Can I open accounts for multiple children?

Yes. Each eligible child gets their own account, their own $5,000/year contribution limit, and — if born 2025–2028 — their own $1,000 seed.

We're expecting a baby in 2027. Will they get the $1,000?

Yes, if the child is a U.S. citizen with an SSN and an election is made — the pilot covers births through December 31, 2028. Congress could extend the program, but nothing is guaranteed beyond that date.

Contributions & investments

How much can be contributed each year?

$5,000 per child per year in aggregate from individuals, indexed to inflation starting after 2027. Employer contributions (max $2,500) count inside that cap.
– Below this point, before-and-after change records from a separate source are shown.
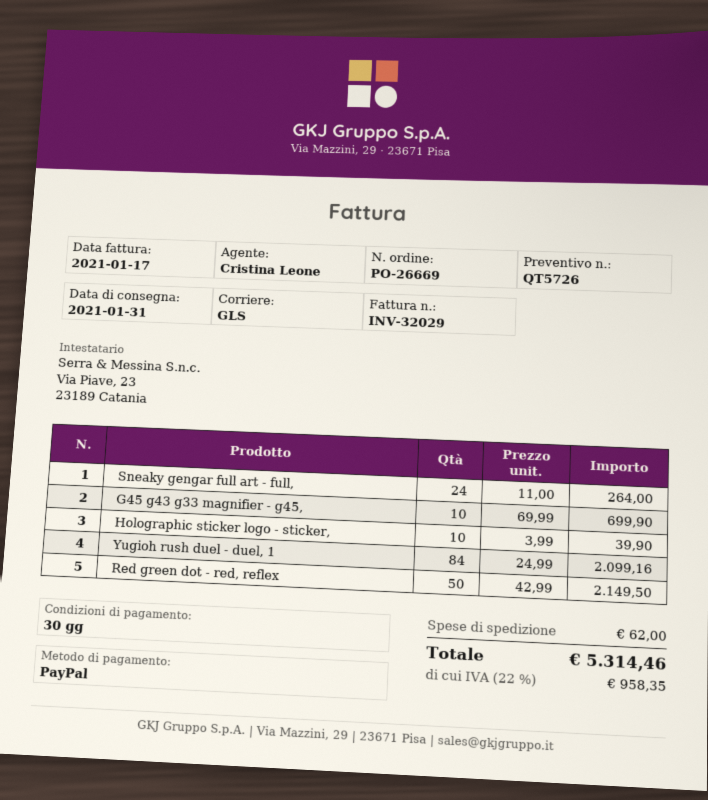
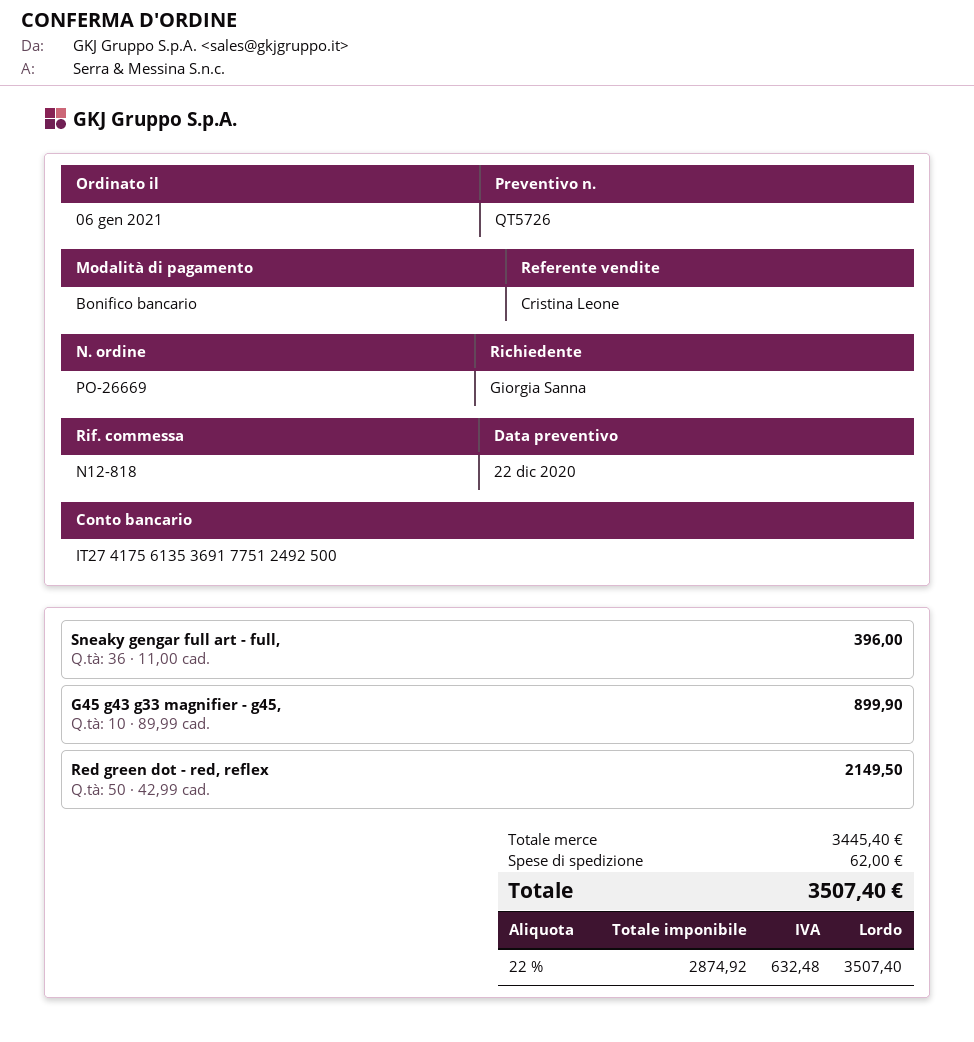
payment method: PayPal -> bank transfer
Sneaky gengar full art - full,: 24 x 11.00 = 264.00 -> 36 x 11.00 = 396.00
G45 g43 g33 magnifier - g45,: 10 x 69.99 = 699.90 -> 10 x 89.99 = 899.90
Holographic sticker logo - sticker,: 10 x 3.99 = 39.90 -> none
Yugioh rush duel - duel, 1: 84 x 24.99 = 2099.16 -> none
tax: 22% = 958.35 -> 22% = 632.48
total: 5314.46 -> 3507.40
Certain charities and government entities can make additional "qualified general contributions" to defined groups of children.

When can contributions start?

July 4, 2026. No contributions are allowed before that date, even though elections and account setup begin earlier.
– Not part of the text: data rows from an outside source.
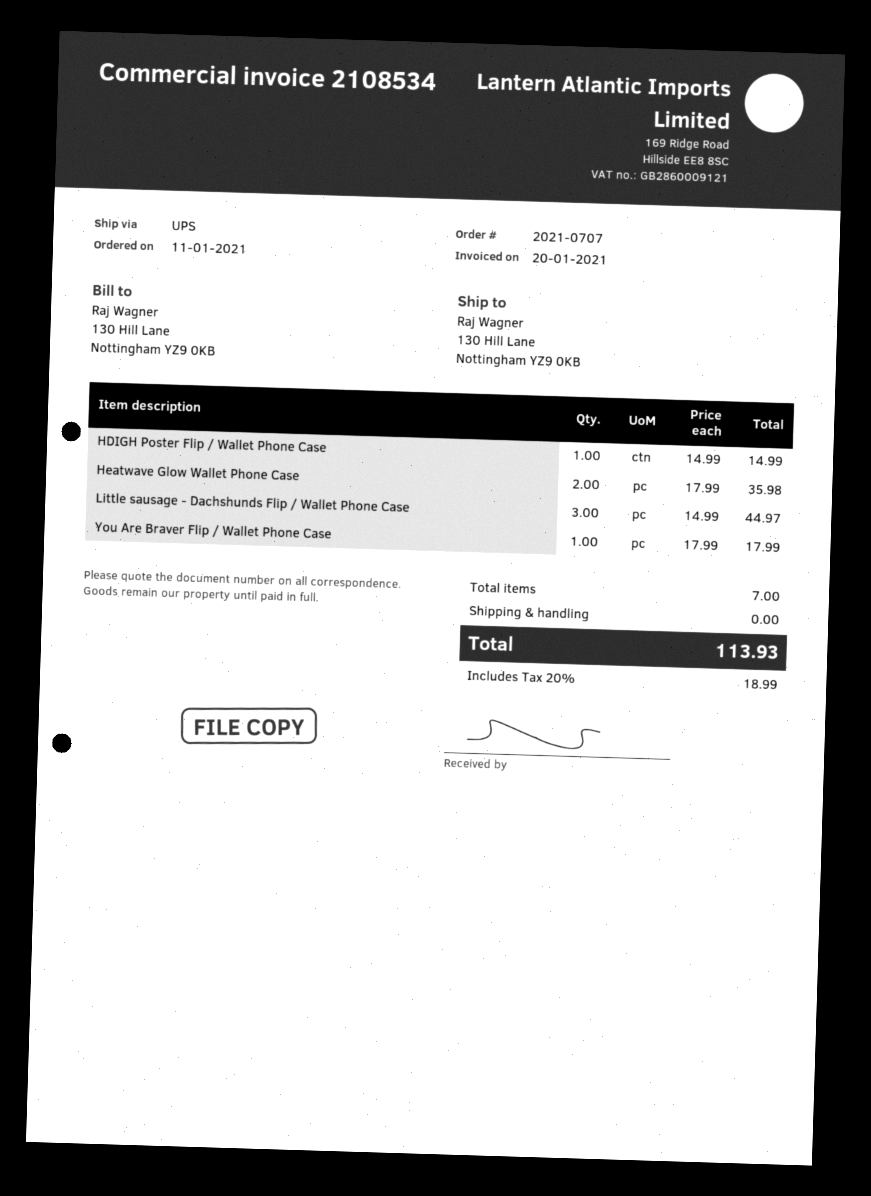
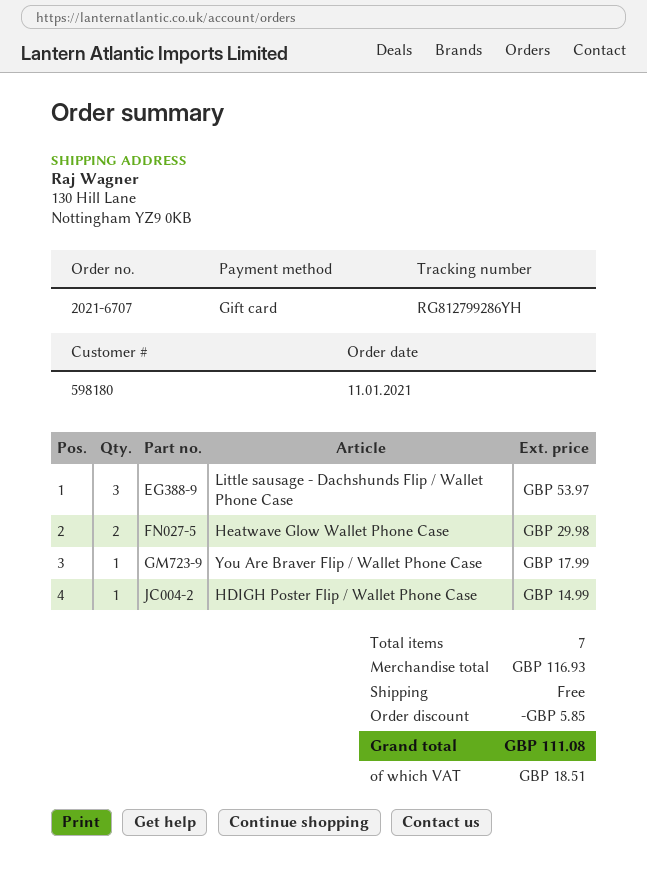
order number: 2021-0707 -> 2021-6707
Heatwave Glow Wallet Phone Case: 2 for 35.98 -> 2 for 29.98
Little sausage - Dachshunds Flip / Wallet Phone Case: 3 for 44.97 -> 3 for 53.97
discount: none -> 5.85
tax: 18.99 -> 18.51
total: 113.93 -> 111.08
Can grandparents or friends contribute?

Yes — anyone can, as long as total individual contributions stay within the $5,000 annual cap.

What are the investment options?

Restricted by law to low-cost mutual funds or ETFs tracking the S&P 500 or another index of primarily U.S. equities. No individual stocks, no bonds, no international or target-date funds. This keeps fees low but means the account is 100% U.S. stocks — expect volatility.

Is there a deadline each year?

Treasury guidance ties contribution limits to the calendar year. Final regulations will confirm deadline mechanics (e.g., whether a grace period like the IRA April deadline applies) — not yet certain as of mid-2026.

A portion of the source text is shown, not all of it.